A FINANCIAL TIMES article early in January of this year was summarized in these words:
“Future Need of Mega Container Ships Questioned”
“Doubts have been raised about the future need for so-called mega container ships, capable of carrying more than 8,000 TEU.
“The doubts come at a time when industry insiders expect vessel capacity to increase faster than cargo volumes, the FINANCIAL TIMES reported.
“While giant container ships, which came into service in 2004, are expected to ‘revolutionize container trade between Asia and the US and Europe’, some shipping executives and analysts have questioned the apparent economies of scale offered by such vessels.
“The introduction of these large container ships will require shipping lines to reorganize their services to reflect the longer times these vessels will have to spend in port, the report stated.
“To maintain current schedules, such vessels will have to sail faster to make up for the extra time in port. To achieve this, ‘even with modern, fuel-efficient engines, this is likely to mean extra spending on fuel’. The article added that ultimately savings will depend on vessels operating with capacity loads.”
An October 25th article in the WORLD MARITIME NEWS had this to say about mega-ships:
“Hand-in-hand with the accelerated development in the size of long-haul container vessels must come changes in the structure, design and deployment of the feedership fleet. According to David Tozer, Lloyd’s Register’s Business Manager for Container Ships, some 1,300 new vessels will be required to accommodate anticipated cargo growth in the feeder trades up to 2012. The calculation is based on projections of a doubling in trade volume in feeder and intra-regional operations during the period 2002-2-12. Moreover, around 600 newbuilds will also be needed to replace existing tonnage over the same timeframe, suggesting a total demand in the order of 1,900 ships. Assumptions regarding fleet renewal stem from an analysis which indicated that up to 40 per cent of feederships worldwide were at least 15 years old, suggesting that much of the tonnage involved would be removed from the market by 2010. For 1,900 or so vessels to be introduced into service by 2012 would necessitate an annual infusion of newbuilds at a rate well in excess of current levels.
“In the opening edition of Container Ship Focus, a technical publication produced by LR, David Tozer is reported as taking the view that the lack of efficient, modern feeder tonnage poses a major threat to the container sector, and could potentially compromise the industry’s investment in new, large post-panamax capacity.
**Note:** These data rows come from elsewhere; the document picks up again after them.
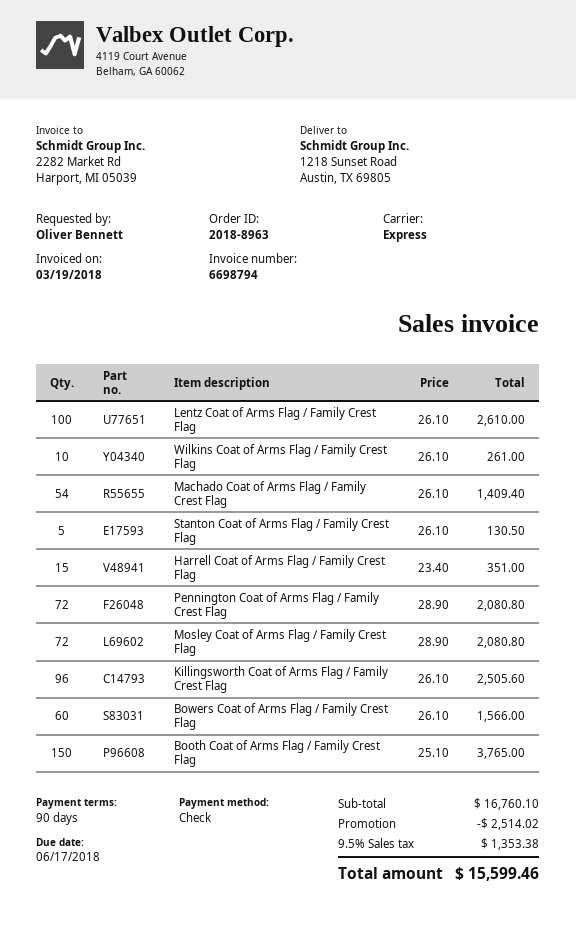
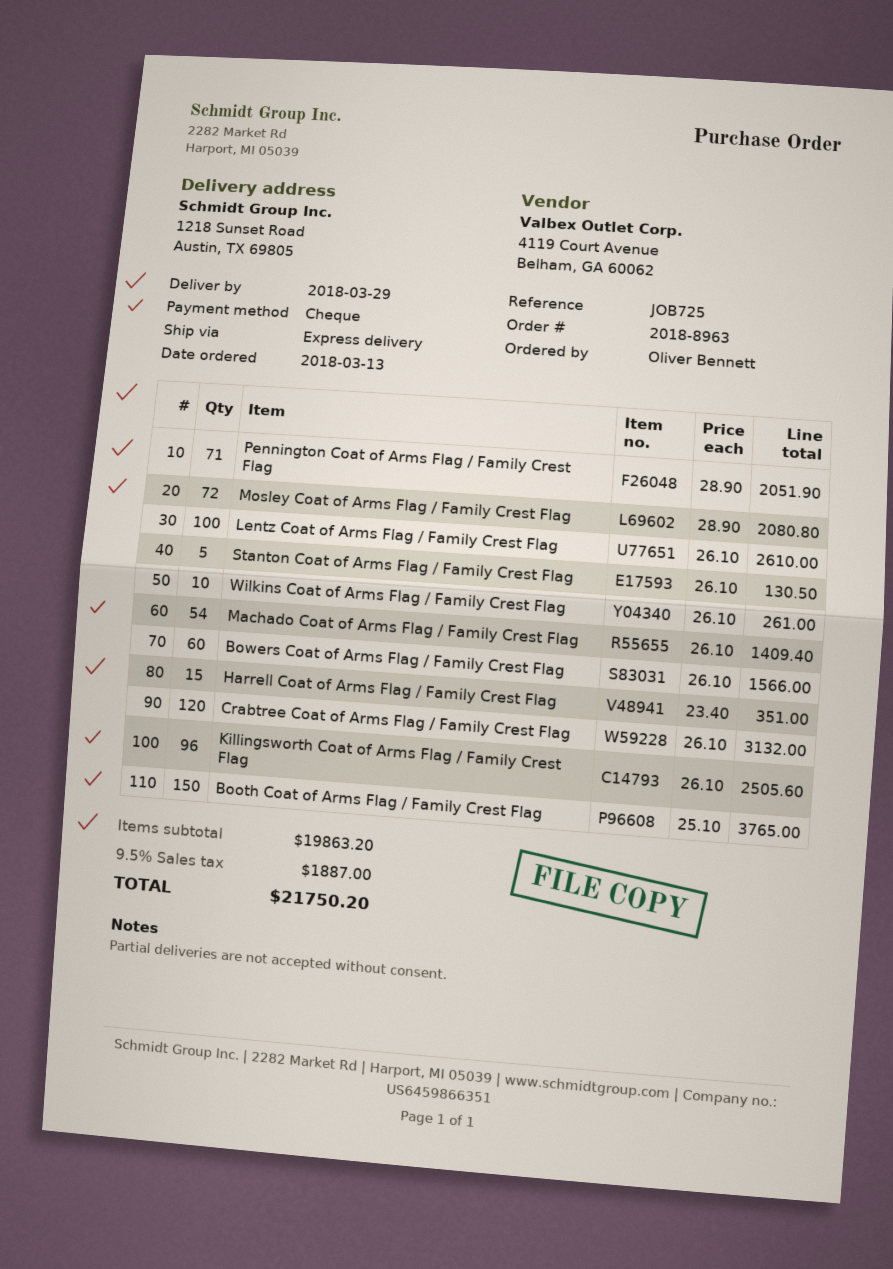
Pennington Coat of Arms Flag / Family Crest Flag: 72 x 28.90 = 2080.80 -> 71 x 28.90 = 2051.90
Crabtree Coat of Arms Flag / Family Crest Flag: none -> 120 x 26.10 = 3132.00
subtotal: 16760.10 -> 19863.20
discount: 2514.02 -> none
tax: 9.5% = 1353.38 -> 9.5% = 1887.00
total: 15599.46 -> 21750.20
“‘There is a clear need for modern feeder designs which are flexible yet targeted, but so far there is little evidence that this opportunity has been realized, and few orders have been placed,’ contended Tozer.
“LR, in association with Ocean Shipping Consultants, has identified a range of feeder designs, each optimized for a particular trading region. Tozer is of the view that the feeder trades could potentially become one of the most important sector for the container industry. ‘But to date there has been a failure to recognize the scale of the future demand. Without proper investment, the lack of capacity could constrain demand and adversely impact on deepsea vessel economics,’ he claimed.
“Recent figures have indicated that around half of all newbuild boxship capacity on order or under construction entails vessels of more than 6,000 TEU. For sure, the overall containership orderbook does have the appearance of being out of balance, with its capacity orientation to a large number of very large vessels. Investment in smaller boxships and feeders has been at a markedly low level, to the extent that a serious demand scenario has developed at the lower end of the size spectrum.”
The BUSINESS TIMES on the 26th of October was even more to the point. From Hong Kong comes the observation that “Container liners, which have ridden a three-year wave of surging Chinese trade, are heading for choppier waters as shipping capacity grows faster than demand. ‘Long-term investors should continue to look for exits from the container-shipping sector,’ said SHK Financial analyst Alvin Chong.” Based on current orders for new ships, Mr. Chong sees global container liner capacity growing14 to16% a year from 2005 to 2007, against the annual demand growth of 8 to 10%.
That annual capacity/demand miscalculation could prove to be a back-breaking financial burden in the coming years. Isn’t it time to do some homework?